- Publisher: Square Enix
- Developer: Feel Plus
- ESRB Rating: “M” for Mature
- Genre: Third-Person-Shooting
- Pros: Awesome concept; invading other players' games
- Cons: Clunky controls; awful A.I.; broken melee; slow movement; cover system; bad story
Mindjack is set in 2031 in a world where noncorporeal consciousnesses (minds without bodies, basically) can fly around and take over the bodies of humans as well as robots and other technology. Toss in some corrupt governments, shadowy evil corporations, and a couple of agents as main characters trying to stop them, and you have the makings of a passable sci-fi story. At least, it would be passable if it didn't turn out predictable and cliched and the dialogue wasn't poorly written and lazily delivered.
Multiplayer
One of the most interesting features of Mindjack is that it has a six-player online mode where other players can invade your campaign or you invade theirs. You can fight alongside or against them, and it is cool in that it is essentially a constantly evolving deathmatch. Since you're still playing through the story, each new area you enter provides a completely new map and new set of weapons and characters to take over. It can be a lot of fun, but it can also be pretty frustrating since human players put up a much greater challenge than the A.I. and it sucks to have your story progress impeded by a particularly skilled player. It is definitely cool, at least for a while. You can, of course, also just play solo if you want.
Gameplay
The actual shooting is a letdown as well, since enemies take a somewhat ridiculous amount of bullets (even two or three headshots) before they go down. To help, you have an A.I. partner, but can also mindjack enemies or robots to fight for you. It certainly makes things easier when you can have 4-5 extra allies (or usually more like bullet sponges) on the battlefield with you. You can also jack civilians scattered throughout the levels and make them fight for you as well.

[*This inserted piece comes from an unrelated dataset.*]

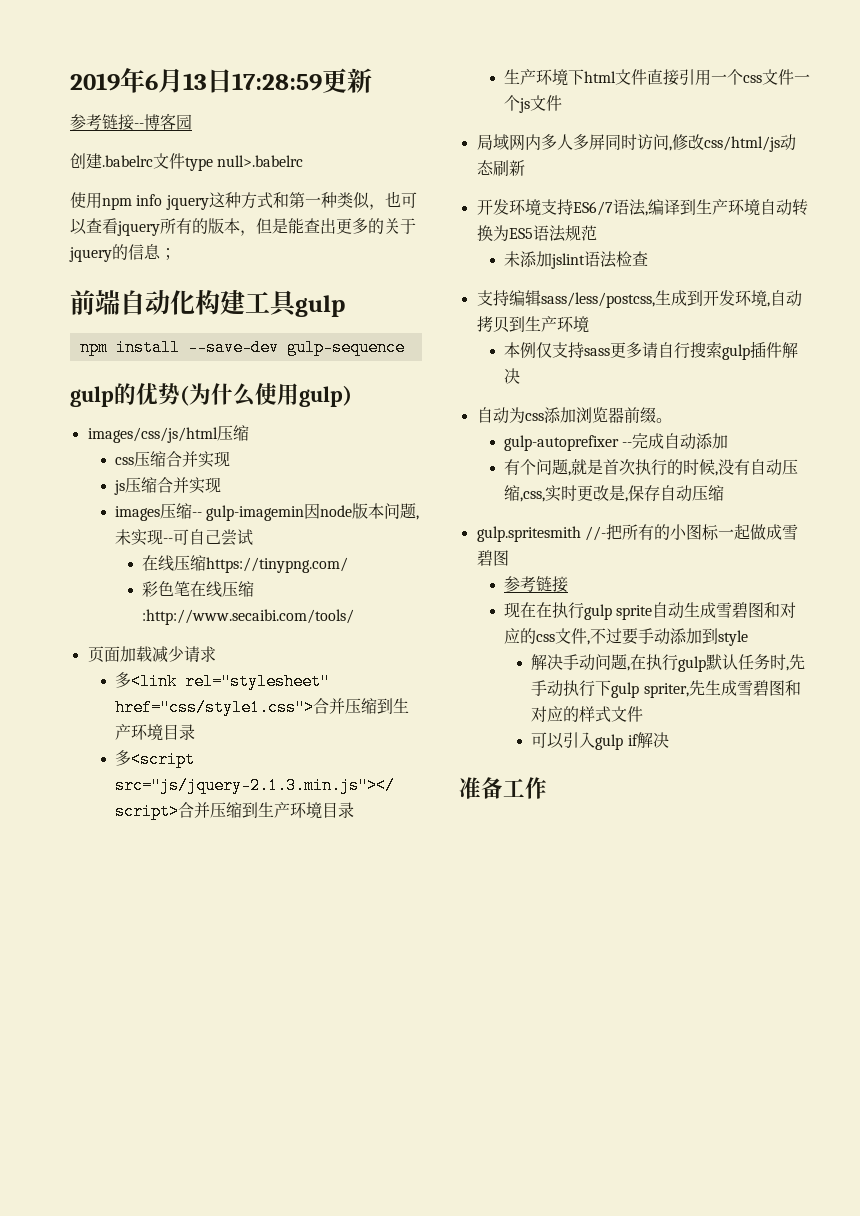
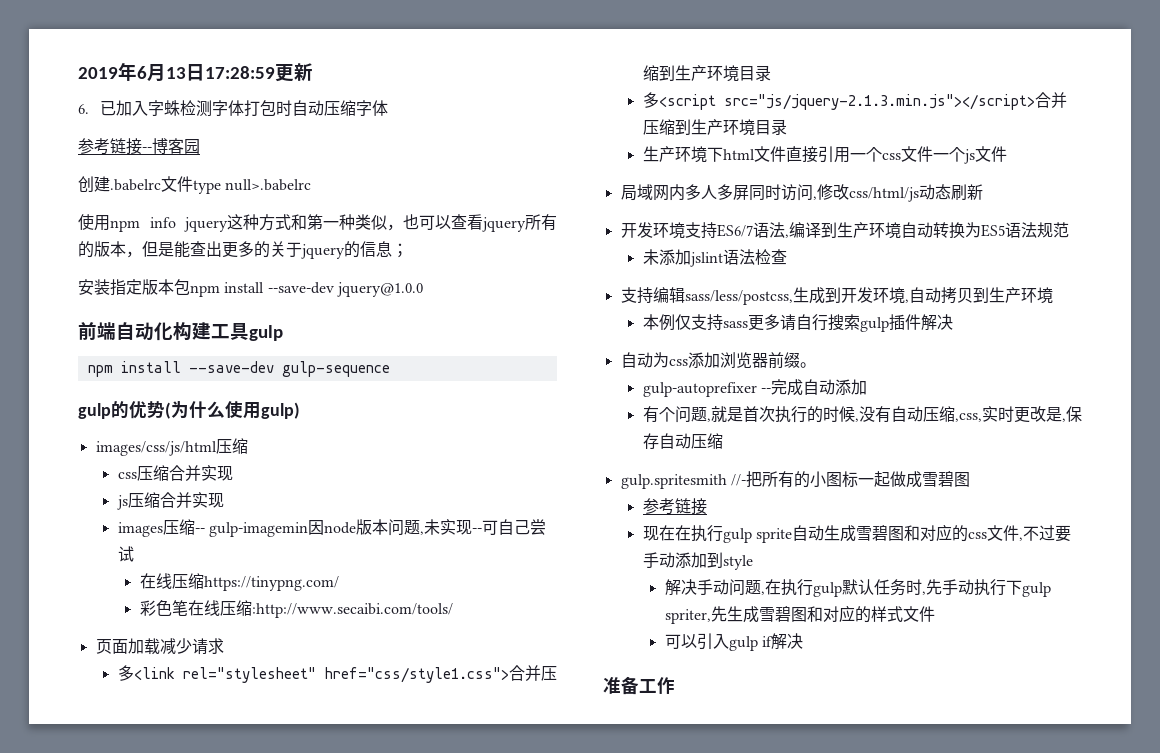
(372, 80) none -> [78,100,389,117] // 6.已加入字蛛检测字体打包时自动压缩字体
(176, 254) none -> [78,279,423,297] // 安装指定版本包npm install --save-dev jquery@1.0.0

If your mind slaves die, who cares. The only people you care about are the two main characters. If one of them goes down, the other one can revive them and the A.I. is usually pretty good at reviving you when you go down. And you will go down. A lot. This game can be brutally hard as wave after wave of enemies hack you down surprisingly quickly.
Graphics
Graphically, Mindjack is only okay looking. The environments have very plain textures and generally lack detail and the character models are generic at best. The animation is very stiff and awkward.

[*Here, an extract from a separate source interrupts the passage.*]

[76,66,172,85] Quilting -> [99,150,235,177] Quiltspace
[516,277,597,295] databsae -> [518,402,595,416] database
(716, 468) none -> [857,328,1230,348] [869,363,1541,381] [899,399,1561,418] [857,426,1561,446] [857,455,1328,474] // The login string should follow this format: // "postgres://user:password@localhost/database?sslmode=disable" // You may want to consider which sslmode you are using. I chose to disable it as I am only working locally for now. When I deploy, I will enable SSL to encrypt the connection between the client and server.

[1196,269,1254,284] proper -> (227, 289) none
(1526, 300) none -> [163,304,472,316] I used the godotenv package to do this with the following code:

The sound is pretty bad all around. The music is sort of monotone and forgettable, and the sound effects are nothing special. The worst part, however, is the dialogue, which sounds completely phoned in.
Bottom Line
Mindjack is a bit of a mess. It has some great ideas, such as being able to hack into other minds / machines at will and the interesting invasion multiplayer concept, but the execution is so poor it just isn't really worth your time. The gameplay suffers from bad controls, poor hit detection, and braindead A.I., and the presentation is well below what we have come to expect on the Xbox 360. Skip it.